═══ Extracted entries

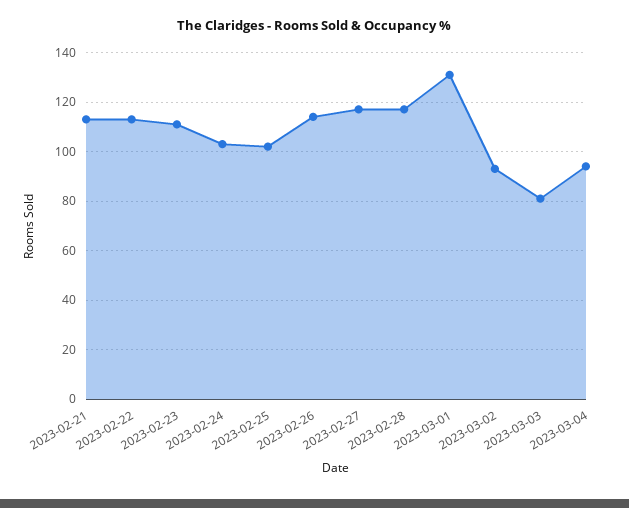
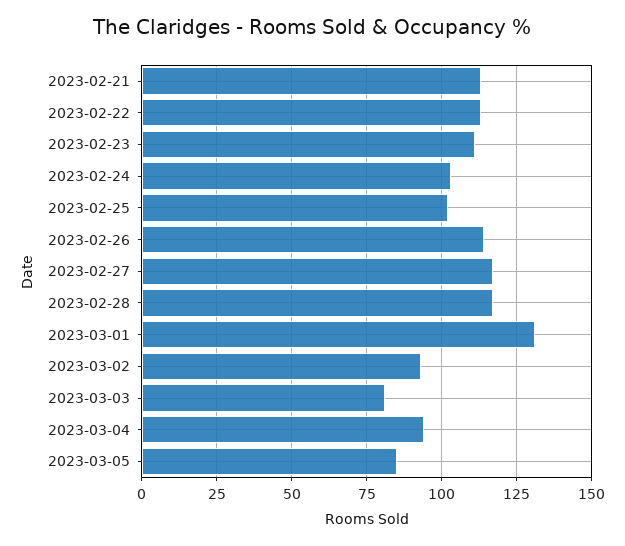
2023-03-05: none -> 85

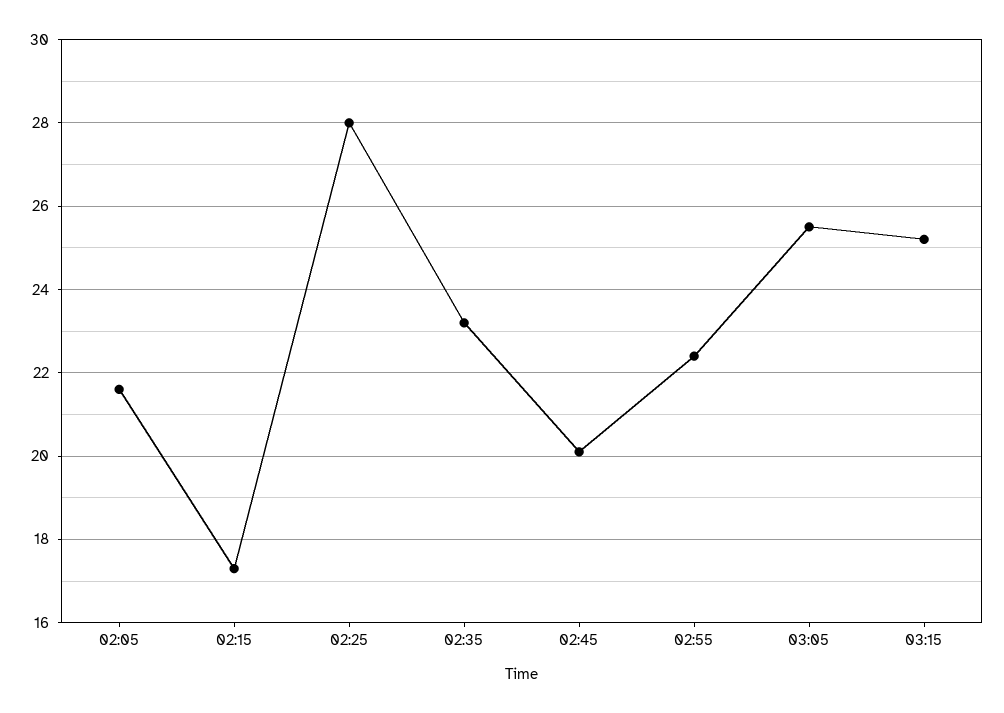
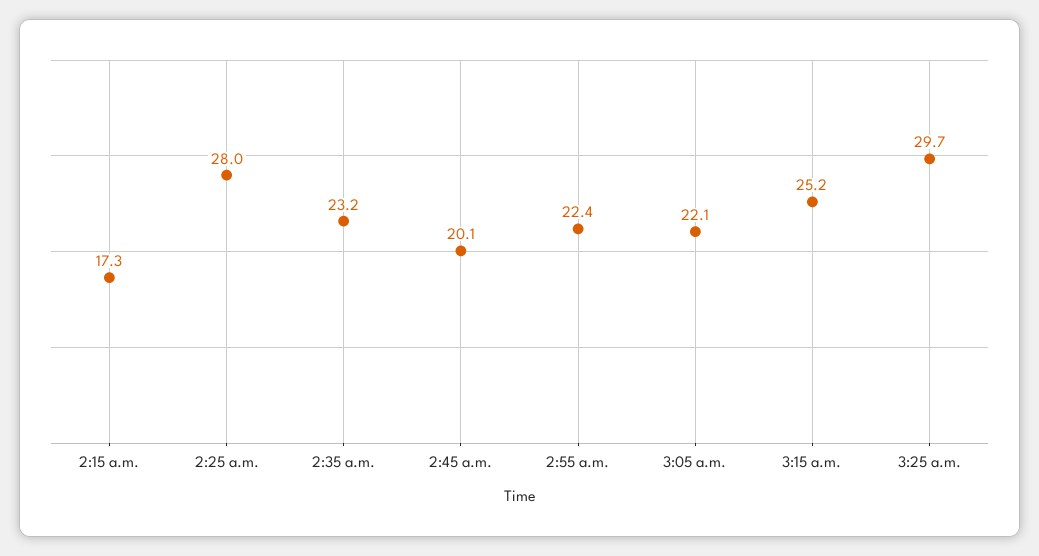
02:05: 21.5 -> none
03:05: 25.5 -> 22.1
3:25 a.m.: none -> 29.7

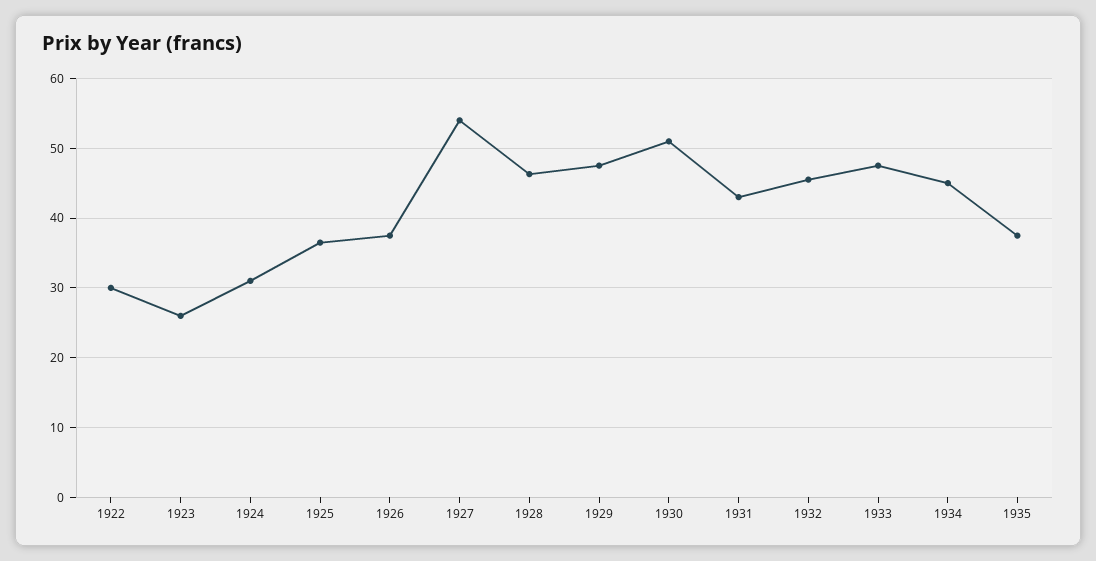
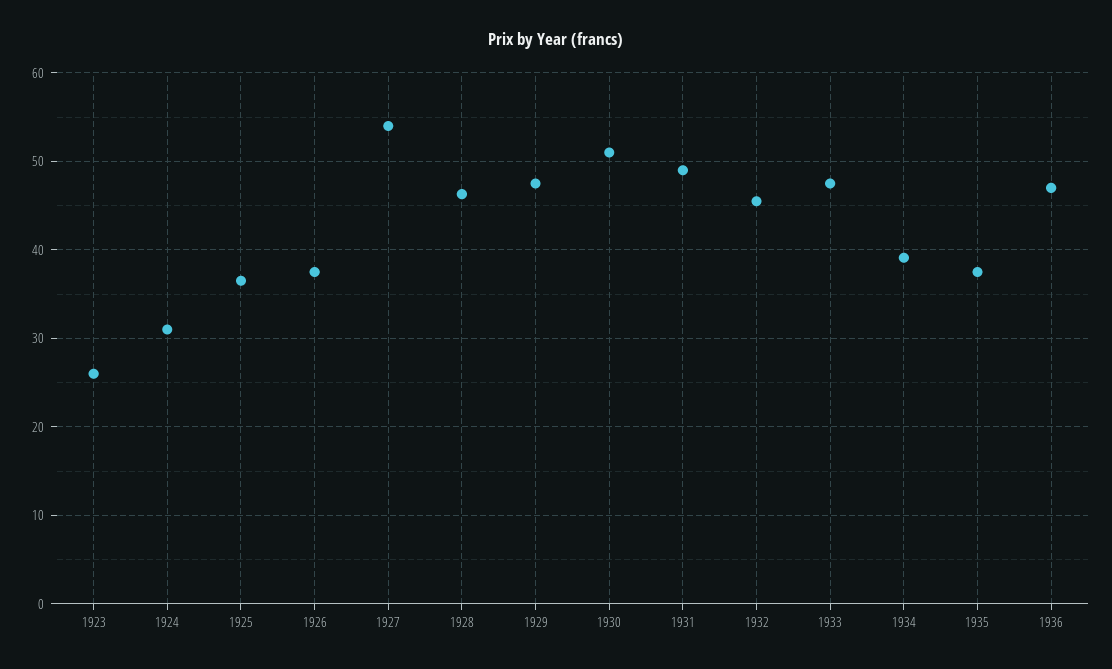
1922: 30 -> none
1931: 43 -> 49
1934: 45 -> 39
1936: none -> 47

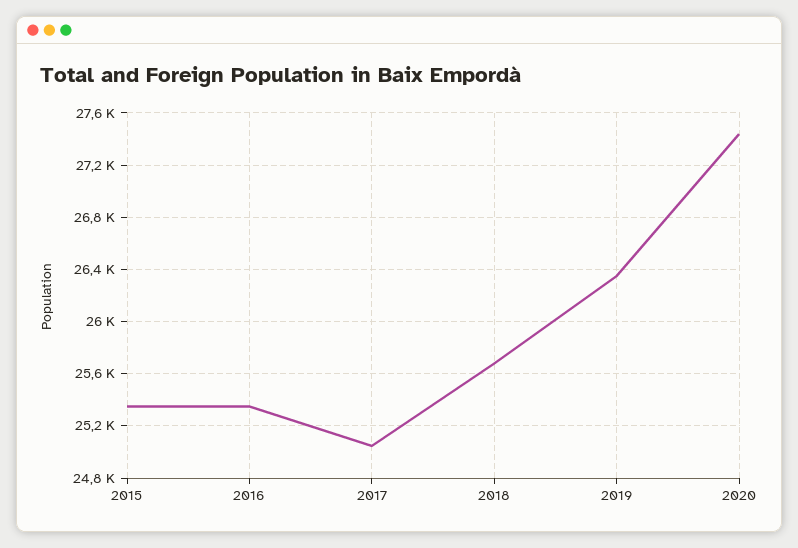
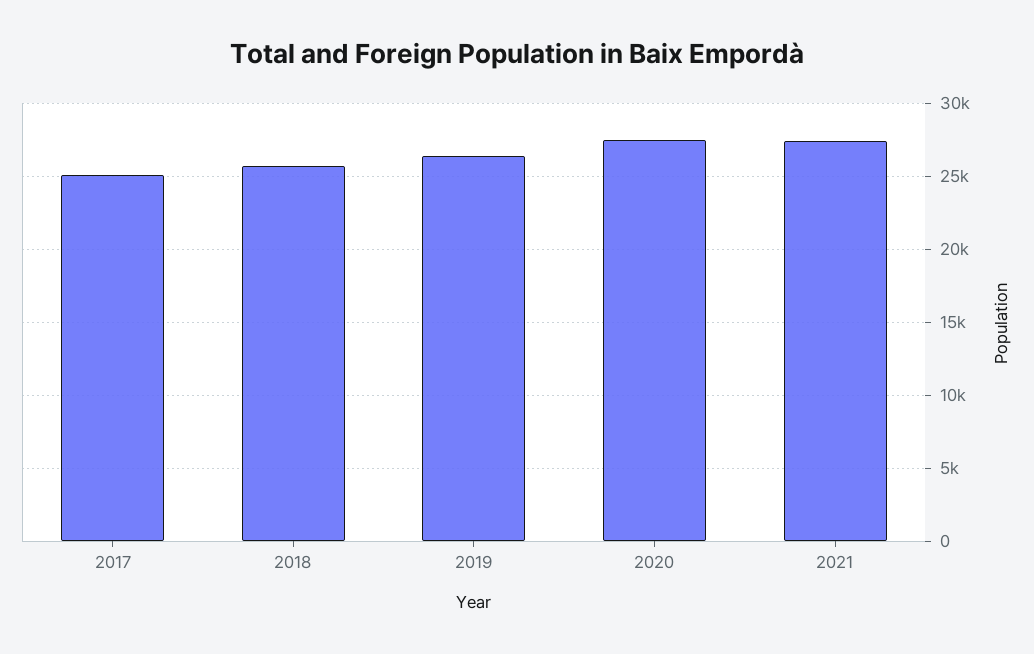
2015: 25350 -> none
2016: 25350 -> none
2021: none -> 27500

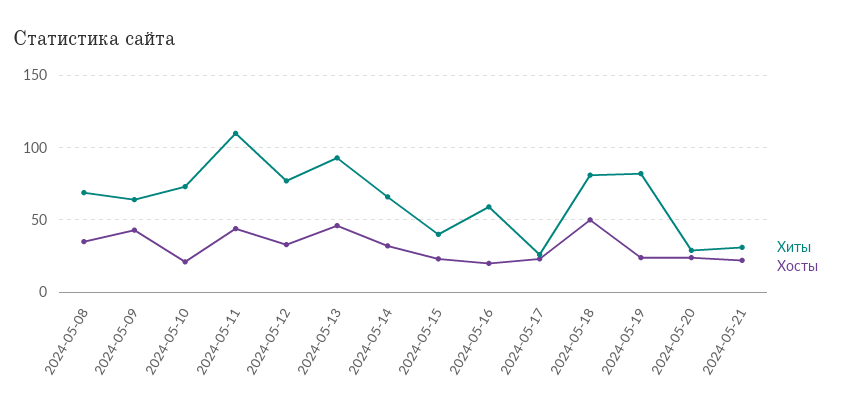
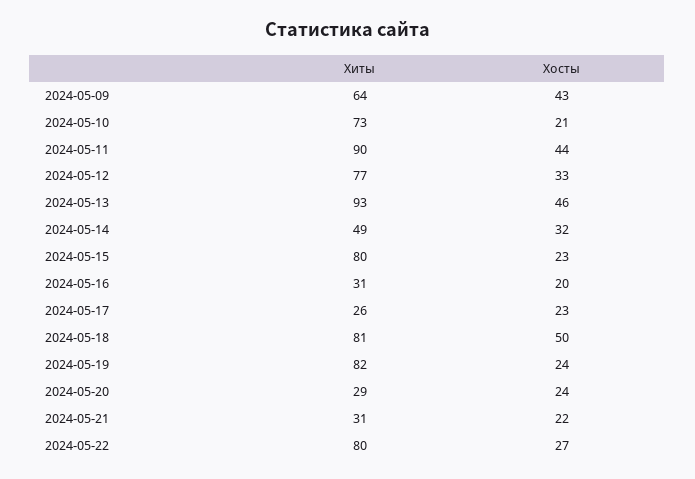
Хиты, 2024-05-08: 70 -> none
Хосты, 2024-05-08: 35 -> none
Хиты, 2024-05-11: 110 -> 90
Хиты, 2024-05-14: 65 -> 49
Хиты, 2024-05-15: 40 -> 80
Хиты, 2024-05-16: 60 -> 31
Хиты, 2024-05-22: none -> 80
Хосты, 2024-05-22: none -> 27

══════

Requirement:
Could the entries above be returned verbatim, with no pictures included?

Written response:
2023-03-05: none -> 85

02:05: 21.5 -> none
03:05: 25.5 -> 22.1
3:25 a.m.: none -> 29.7

1922: 30 -> none
1931: 43 -> 49
1934: 45 -> 39
1936: none -> 47

2015: 25350 -> none
2016: 25350 -> none
2021: none -> 27500

Хиты, 2024-05-08: 70 -> none
Хосты, 2024-05-08: 35 -> none
Хиты, 2024-05-11: 110 -> 90
Хиты, 2024-05-14: 65 -> 49
Хиты, 2024-05-15: 40 -> 80
Хиты, 2024-05-16: 60 -> 31
Хиты, 2024-05-22: none -> 80
Хосты, 2024-05-22: none -> 27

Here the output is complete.